In conclusion, this little chapel possesses a fine example of old church plate in a small silver cup and paten-cover. Both chalice and paten-cover are ornamented with the Elizabethan foliated band interlaced four times in the hourglass curve, and were stamped at York, the year letter being L, standing for 1571. The chalice also has the York assay mark, a fleur-de-lys and crowned rose dimidiated in a circular stamp. The height of the chalice is 4in.; diameter of paten, 3 in.

The Rector of Warsop (the Rev. R. J. King), and the Rev. T. S. Hudson (Curate), met the party, and the former added a few words respecting the church, which dated, he considered, from A.D. 1100.

A short drive brought the members to Warsop, where the rector pointed out the chief features of his church internally and externally.

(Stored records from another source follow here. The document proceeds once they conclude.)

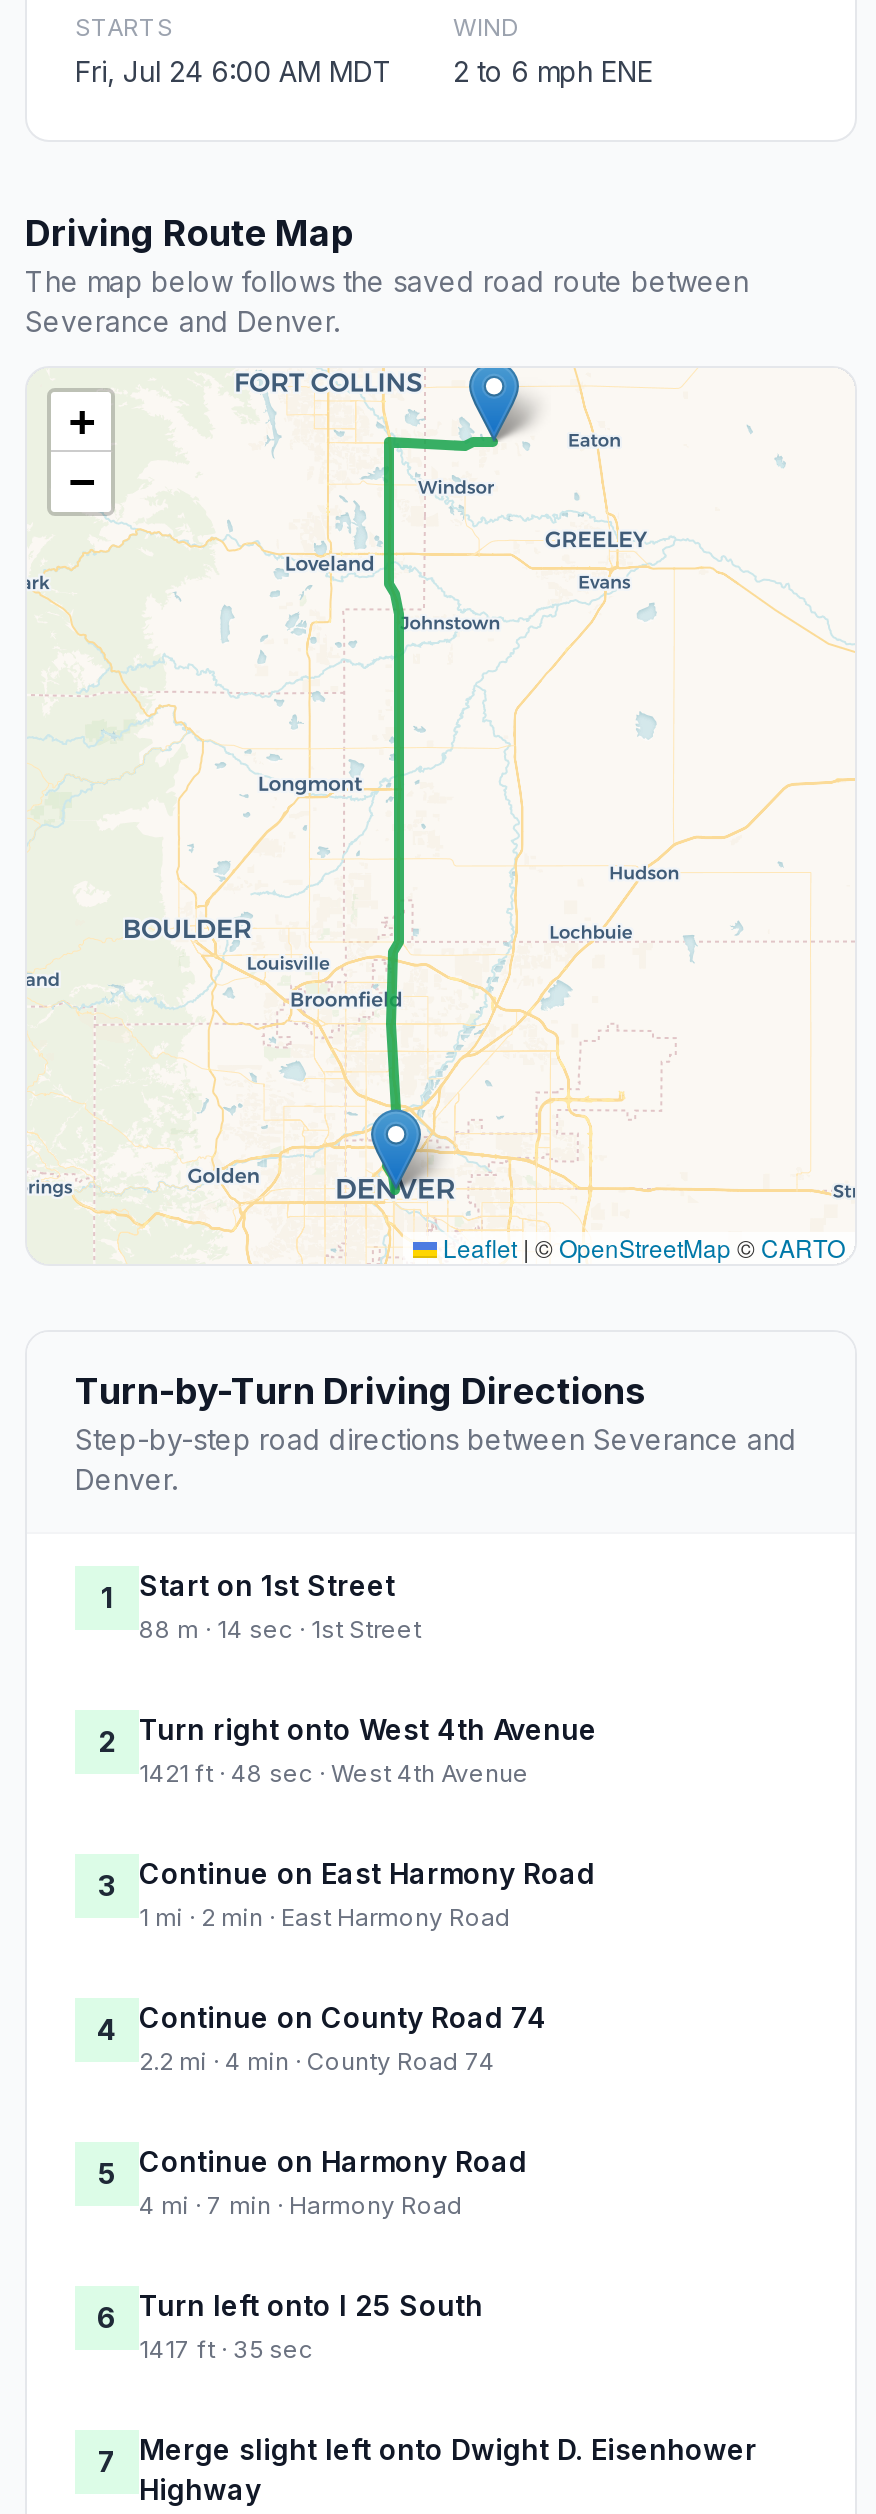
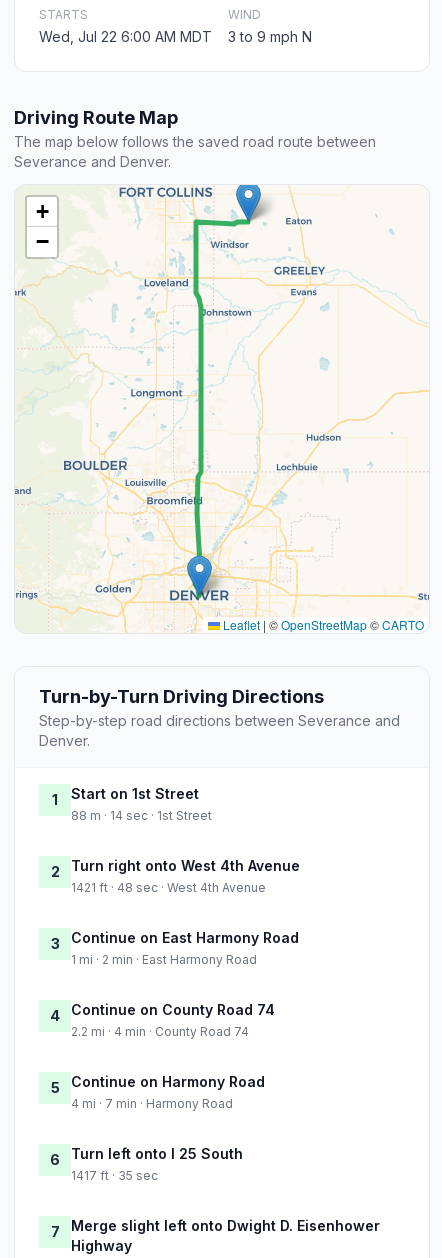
- Fri, Jul 24 6:00 AM MDT
+ Wed, Jul 22 6:00 AM MDT

- 2 to 6 mph ENE
+ 3 to 9 mph N
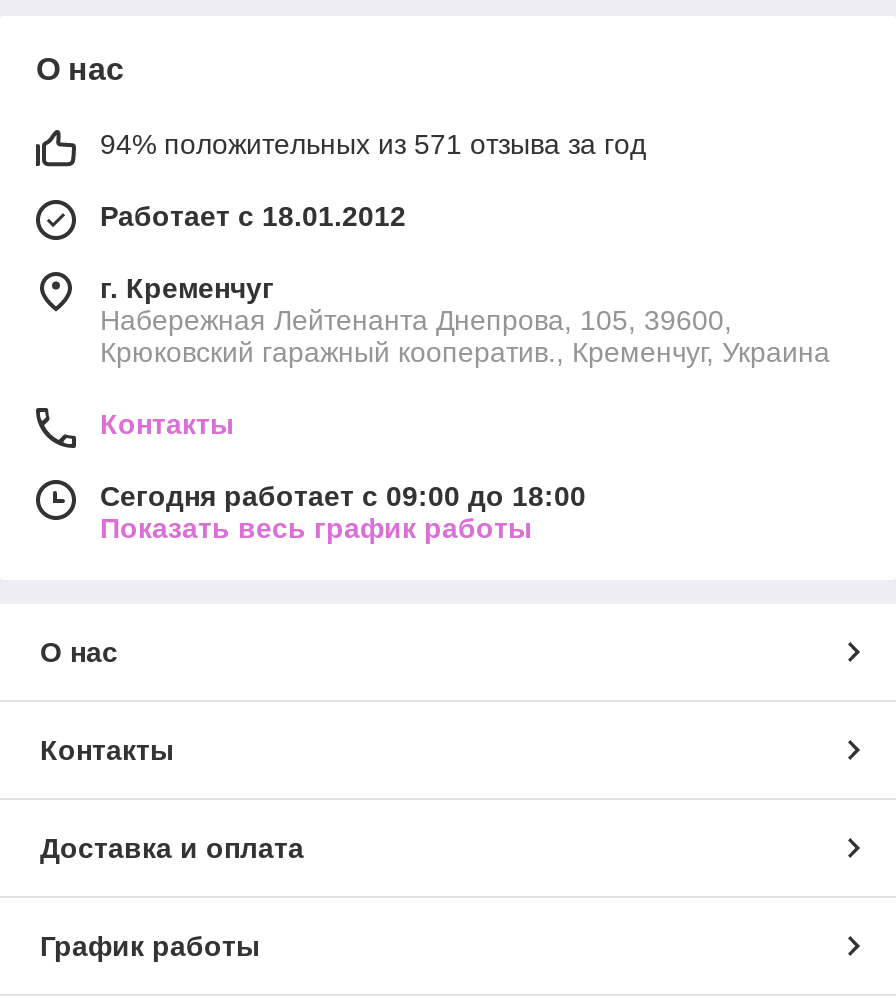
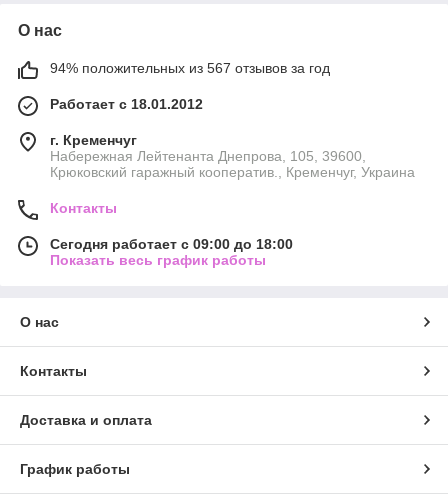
- 94% положительных из 571 отзыва за год
+ 94% положительных из 567 отзывов за год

The Domesday Survey, 1086, records that at Warsop there was a priest, a church, and a mill. The main part of Warsop, which had belonged before the Conquest to three Saxon lords, Godric Leuiet and Ulchel, was one of the 174 manors in Nottinghamshire held by the great Norman baron Roger de Busli.

In 1232-3 a grant was made by Henry III. of the manor with advowson of the church, on the gift of Olive, daughter of Alan son of Jordan, in her widowhood, to Robert de Lexington,' an ecclesiastic, whose brother John bestowed it upon his wife's

(1) Cal. Charter Rolls, 17 Henry III.